| Problem |
Set down every entry once more, exactly as it appears.

| Change detection outputs |
------------------------------

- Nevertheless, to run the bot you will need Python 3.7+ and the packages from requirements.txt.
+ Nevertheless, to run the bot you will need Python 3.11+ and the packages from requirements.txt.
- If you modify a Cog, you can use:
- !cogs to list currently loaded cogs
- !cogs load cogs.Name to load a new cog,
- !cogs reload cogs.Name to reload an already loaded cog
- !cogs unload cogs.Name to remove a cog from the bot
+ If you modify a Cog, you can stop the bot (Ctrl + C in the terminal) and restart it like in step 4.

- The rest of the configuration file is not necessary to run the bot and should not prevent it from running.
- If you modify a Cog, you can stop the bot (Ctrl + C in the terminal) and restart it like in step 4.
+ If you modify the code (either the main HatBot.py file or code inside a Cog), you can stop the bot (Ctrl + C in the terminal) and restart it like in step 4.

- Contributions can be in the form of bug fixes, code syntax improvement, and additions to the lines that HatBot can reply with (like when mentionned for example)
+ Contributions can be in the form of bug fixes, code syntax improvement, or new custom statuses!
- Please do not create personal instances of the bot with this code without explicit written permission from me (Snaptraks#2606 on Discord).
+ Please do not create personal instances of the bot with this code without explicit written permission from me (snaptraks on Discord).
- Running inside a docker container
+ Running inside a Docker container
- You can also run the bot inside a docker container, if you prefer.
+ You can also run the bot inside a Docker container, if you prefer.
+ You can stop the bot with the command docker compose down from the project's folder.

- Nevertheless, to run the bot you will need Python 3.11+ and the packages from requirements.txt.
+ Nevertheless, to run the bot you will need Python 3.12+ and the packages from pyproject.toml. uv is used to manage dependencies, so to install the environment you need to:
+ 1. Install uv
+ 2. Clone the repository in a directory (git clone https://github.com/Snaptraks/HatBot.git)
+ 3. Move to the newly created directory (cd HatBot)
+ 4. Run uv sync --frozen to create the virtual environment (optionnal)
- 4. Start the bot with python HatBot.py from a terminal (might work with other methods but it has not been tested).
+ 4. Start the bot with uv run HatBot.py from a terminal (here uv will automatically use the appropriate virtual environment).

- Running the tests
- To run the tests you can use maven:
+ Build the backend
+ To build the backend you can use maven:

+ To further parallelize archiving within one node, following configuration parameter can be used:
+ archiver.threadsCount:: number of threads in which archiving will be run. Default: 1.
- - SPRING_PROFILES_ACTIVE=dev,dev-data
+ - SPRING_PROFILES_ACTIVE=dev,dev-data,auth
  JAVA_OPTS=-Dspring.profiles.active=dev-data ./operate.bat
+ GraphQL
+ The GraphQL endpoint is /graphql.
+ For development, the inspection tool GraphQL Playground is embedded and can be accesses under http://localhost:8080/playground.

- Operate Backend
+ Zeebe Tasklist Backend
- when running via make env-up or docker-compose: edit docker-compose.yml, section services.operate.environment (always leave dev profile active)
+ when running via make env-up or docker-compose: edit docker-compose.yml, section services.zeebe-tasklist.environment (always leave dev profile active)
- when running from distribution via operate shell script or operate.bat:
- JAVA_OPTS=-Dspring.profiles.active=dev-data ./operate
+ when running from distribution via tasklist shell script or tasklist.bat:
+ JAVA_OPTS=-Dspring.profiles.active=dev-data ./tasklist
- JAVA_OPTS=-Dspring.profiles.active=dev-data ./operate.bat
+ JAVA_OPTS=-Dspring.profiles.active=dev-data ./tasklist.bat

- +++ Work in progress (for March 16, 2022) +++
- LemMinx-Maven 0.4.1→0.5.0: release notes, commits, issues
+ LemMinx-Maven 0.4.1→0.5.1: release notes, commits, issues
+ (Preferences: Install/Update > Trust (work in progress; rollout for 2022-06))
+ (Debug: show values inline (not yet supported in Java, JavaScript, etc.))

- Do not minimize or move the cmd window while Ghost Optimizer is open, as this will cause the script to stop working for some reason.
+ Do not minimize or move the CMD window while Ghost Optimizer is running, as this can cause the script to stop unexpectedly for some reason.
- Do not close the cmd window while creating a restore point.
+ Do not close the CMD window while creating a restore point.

------------------------------

| Answer to the exercise |
- Nevertheless, to run the bot you will need Python 3.7+ and the packages from requirements.txt.
+ Nevertheless, to run the bot you will need Python 3.11+ and the packages from requirements.txt.
- If you modify a Cog, you can use:
- !cogs to list currently loaded cogs
- !cogs load cogs.Name to load a new cog,
- !cogs reload cogs.Name to reload an already loaded cog
- !cogs unload cogs.Name to remove a cog from the bot
+ If you modify a Cog, you can stop the bot (Ctrl + C in the terminal) and restart it like in step 4.

- The rest of the configuration file is not necessary to run the bot and should not prevent it from running.
- If you modify a Cog, you can stop the bot (Ctrl + C in the terminal) and restart it like in step 4.
+ If you modify the code (either the main HatBot.py file or code inside a Cog), you can stop the bot (Ctrl + C in the terminal) and restart it like in step 4.

- Contributions can be in the form of bug fixes, code syntax improvement, and additions to the lines that HatBot can reply with (like when mentionned for example)
+ Contributions can be in the form of bug fixes, code syntax improvement, or new custom statuses!
- Please do not create personal instances of the bot with this code without explicit written permission from me (Snaptraks#2606 on Discord).
+ Please do not create personal instances of the bot with this code without explicit written permission from me (snaptraks on Discord).
- Running inside a docker container
+ Running inside a Docker container
- You can also run the bot inside a docker container, if you prefer.
+ You can also run the bot inside a Docker container, if you prefer.
+ You can stop the bot with the command docker compose down from the project's folder.

- Nevertheless, to run the bot you will need Python 3.11+ and the packages from requirements.txt.
+ Nevertheless, to run the bot you will need Python 3.12+ and the packages from pyproject.toml. uv is used to manage dependencies, so to install the environment you need to:
+ 1. Install uv
+ 2. Clone the repository in a directory (git clone https://github.com/Snaptraks/HatBot.git)
+ 3. Move to the newly created directory (cd HatBot)
+ 4. Run uv sync --frozen to create the virtual environment (optionnal)
- 4. Start the bot with python HatBot.py from a terminal (might work with other methods but it has not been tested).
+ 4. Start the bot with uv run HatBot.py from a terminal (here uv will automatically use the appropriate virtual environment).

- Running the tests
- To run the tests you can use maven:
+ Build the backend
+ To build the backend you can use maven:

+ To further parallelize archiving within one node, following configuration parameter can be used:
+ archiver.threadsCount:: number of threads in which archiving will be run. Default: 1.
- - SPRING_PROFILES_ACTIVE=dev,dev-data
+ - SPRING_PROFILES_ACTIVE=dev,dev-data,auth
  JAVA_OPTS=-Dspring.profiles.active=dev-data ./operate.bat
+ GraphQL
+ The GraphQL endpoint is /graphql.
+ For development, the inspection tool GraphQL Playground is embedded and can be accesses under http://localhost:8080/playground.

- Operate Backend
+ Zeebe Tasklist Backend
- when running via make env-up or docker-compose: edit docker-compose.yml, section services.operate.environment (always leave dev profile active)
+ when running via make env-up or docker-compose: edit docker-compose.yml, section services.zeebe-tasklist.environment (always leave dev profile active)
- when running from distribution via operate shell script or operate.bat:
- JAVA_OPTS=-Dspring.profiles.active=dev-data ./operate
+ when running from distribution via tasklist shell script or tasklist.bat:
+ JAVA_OPTS=-Dspring.profiles.active=dev-data ./tasklist
- JAVA_OPTS=-Dspring.profiles.active=dev-data ./operate.bat
+ JAVA_OPTS=-Dspring.profiles.active=dev-data ./tasklist.bat

- +++ Work in progress (for March 16, 2022) +++
- LemMinx-Maven 0.4.1→0.5.0: release notes, commits, issues
+ LemMinx-Maven 0.4.1→0.5.1: release notes, commits, issues
+ (Preferences: Install/Update > Trust (work in progress; rollout for 2022-06))
+ (Debug: show values inline (not yet supported in Java, JavaScript, etc.))

- Do not minimize or move the cmd window while Ghost Optimizer is open, as this will cause the script to stop working for some reason.
+ Do not minimize or move the CMD window while Ghost Optimizer is running, as this can cause the script to stop unexpectedly for some reason.
- Do not close the cmd window while creating a restore point.
+ Do not close the CMD window while creating a restore point.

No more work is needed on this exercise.